I like what Roger Scruton says about the Enlightenment being a kind of light pollution. The Enlightenment reduced appreciation for a man like Origen, and studies of Origen’s interpretation of Scripture have been on the recovery since the middle of the last century. There is a lot of interest in how Origen interpreted now, and quite a few good books. We have learned:
1. He is not irresponsible.
2. He really does mean a threefold interpretation, and hews to it.
3. One of the keys is to understand what he understood of his audience, specially in his Homilies.
4. For him Christ was at the heart of Scripture’s coherence.
5. Scripture is an incarnation of the Logos.
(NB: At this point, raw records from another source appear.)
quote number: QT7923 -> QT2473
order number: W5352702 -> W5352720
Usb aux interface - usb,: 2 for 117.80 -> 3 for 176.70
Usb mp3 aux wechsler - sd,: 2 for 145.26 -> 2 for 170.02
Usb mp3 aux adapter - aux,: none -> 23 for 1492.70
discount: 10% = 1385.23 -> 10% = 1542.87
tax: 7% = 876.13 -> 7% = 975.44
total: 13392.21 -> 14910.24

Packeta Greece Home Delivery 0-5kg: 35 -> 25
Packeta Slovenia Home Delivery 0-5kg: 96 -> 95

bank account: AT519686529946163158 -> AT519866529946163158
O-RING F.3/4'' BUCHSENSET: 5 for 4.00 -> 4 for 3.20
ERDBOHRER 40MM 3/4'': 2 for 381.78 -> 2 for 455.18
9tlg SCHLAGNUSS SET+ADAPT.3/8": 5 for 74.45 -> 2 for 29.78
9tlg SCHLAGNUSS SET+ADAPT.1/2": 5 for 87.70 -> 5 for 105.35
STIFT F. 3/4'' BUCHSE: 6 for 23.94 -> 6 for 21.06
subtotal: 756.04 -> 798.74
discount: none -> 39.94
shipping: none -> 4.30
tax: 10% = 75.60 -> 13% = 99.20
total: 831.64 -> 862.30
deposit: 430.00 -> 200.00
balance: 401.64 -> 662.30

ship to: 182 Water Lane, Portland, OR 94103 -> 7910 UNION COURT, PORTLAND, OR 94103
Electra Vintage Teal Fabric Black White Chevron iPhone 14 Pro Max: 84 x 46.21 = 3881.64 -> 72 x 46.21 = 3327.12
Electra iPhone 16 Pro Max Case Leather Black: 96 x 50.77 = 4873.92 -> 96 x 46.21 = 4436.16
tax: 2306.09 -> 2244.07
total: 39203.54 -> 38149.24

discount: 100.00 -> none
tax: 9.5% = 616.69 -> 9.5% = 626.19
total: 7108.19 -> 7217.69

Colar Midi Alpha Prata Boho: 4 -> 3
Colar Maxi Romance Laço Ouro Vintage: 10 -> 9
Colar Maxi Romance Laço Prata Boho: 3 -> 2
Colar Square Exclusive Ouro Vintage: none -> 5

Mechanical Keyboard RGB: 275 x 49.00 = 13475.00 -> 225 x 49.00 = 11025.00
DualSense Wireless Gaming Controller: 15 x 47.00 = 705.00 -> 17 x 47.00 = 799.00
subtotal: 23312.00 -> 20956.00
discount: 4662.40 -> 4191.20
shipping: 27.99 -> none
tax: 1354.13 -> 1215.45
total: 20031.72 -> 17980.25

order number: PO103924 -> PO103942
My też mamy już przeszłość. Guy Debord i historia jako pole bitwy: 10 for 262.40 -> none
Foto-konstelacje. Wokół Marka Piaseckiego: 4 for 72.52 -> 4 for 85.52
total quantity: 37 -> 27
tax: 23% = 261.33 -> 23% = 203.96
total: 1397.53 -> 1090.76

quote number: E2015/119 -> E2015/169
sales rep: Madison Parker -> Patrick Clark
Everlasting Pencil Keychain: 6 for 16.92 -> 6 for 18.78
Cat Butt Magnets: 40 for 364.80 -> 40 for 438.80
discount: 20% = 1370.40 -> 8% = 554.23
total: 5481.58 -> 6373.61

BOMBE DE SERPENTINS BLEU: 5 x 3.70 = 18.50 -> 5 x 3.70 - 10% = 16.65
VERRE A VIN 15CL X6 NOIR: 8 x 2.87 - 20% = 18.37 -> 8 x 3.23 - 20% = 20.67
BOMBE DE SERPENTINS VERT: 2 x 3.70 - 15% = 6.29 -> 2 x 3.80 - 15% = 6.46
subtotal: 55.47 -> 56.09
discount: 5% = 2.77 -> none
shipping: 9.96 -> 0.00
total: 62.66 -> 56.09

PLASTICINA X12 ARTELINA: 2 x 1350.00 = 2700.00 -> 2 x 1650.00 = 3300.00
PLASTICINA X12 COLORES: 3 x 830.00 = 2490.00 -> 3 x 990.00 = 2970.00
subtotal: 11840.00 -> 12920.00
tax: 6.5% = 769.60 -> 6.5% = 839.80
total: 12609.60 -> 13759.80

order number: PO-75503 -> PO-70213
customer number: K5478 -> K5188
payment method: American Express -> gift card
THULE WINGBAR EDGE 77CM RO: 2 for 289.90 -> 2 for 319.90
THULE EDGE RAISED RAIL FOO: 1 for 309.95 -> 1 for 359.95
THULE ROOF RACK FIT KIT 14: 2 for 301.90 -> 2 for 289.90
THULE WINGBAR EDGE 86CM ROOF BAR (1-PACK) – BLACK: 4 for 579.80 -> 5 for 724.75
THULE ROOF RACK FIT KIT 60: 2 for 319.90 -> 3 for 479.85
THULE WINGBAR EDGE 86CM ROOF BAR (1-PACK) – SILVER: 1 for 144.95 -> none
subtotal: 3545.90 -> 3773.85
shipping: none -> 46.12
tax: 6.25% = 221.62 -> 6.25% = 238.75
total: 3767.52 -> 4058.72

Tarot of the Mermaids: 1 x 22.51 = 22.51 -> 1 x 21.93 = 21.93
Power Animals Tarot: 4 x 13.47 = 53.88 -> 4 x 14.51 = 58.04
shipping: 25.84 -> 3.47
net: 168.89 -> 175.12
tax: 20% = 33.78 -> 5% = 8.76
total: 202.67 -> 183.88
6. His aim was to effect in his audience spiritual transformation—this is the key to understanding his trichotomy of ways.
7. He was a Platonist in one sense or another.
Here is what is striking about scholarship though: nobody seems to say that his threefold way, body, soul and spirit, is the pattern of humanity. Everybody says he is Christocentric, the Logos is incarnate in Scripture, but they don’t seem to make the correspondence: the pattern of man is the patter of a man: Christ Jesus.
I think it has to do with Platonism. Everybody dutifully studies, reads, cites: but none of them believe it. They can tell you the tenets of Platonism, but they can’t enter that living, breathing world. They would never say, for example, that Platonism is a mood. It is like theologians scrabbling to figure out what the image of God in man is who never simply ask: what does it do? What does it give us?
What does Platonism do? It shows you the world that Scripture brings to bear. It gives you a sense of the where, if not the Whom. Origen is not subjective or objective, and that’s a big part of the problem. If it were realized that we are incarnate subjects in a world of objects, the silliness of those categories would become apparent. We have contact with other subjects through the world of objects, but our object is not the objects, rather subjects. Even in Neoplatonism the realm of Nous–the locus of objects of knowledge–also is a realm of a living being full of living beings. And in Scripture there is an incarnate Subject, according to Origen. Our way of interpretation must lead through contact in the world of objects to personal and participatory knowledge of the Subject of Scripture: the Logos who transforms and saves us.
Of course, that’s my hypothesis. I have read enough to think it can be substantiated, but the substantiation of that is more than a paper or two, which is the pity. Still: Scruton, Lukacs, Origen, Plato. What could be better?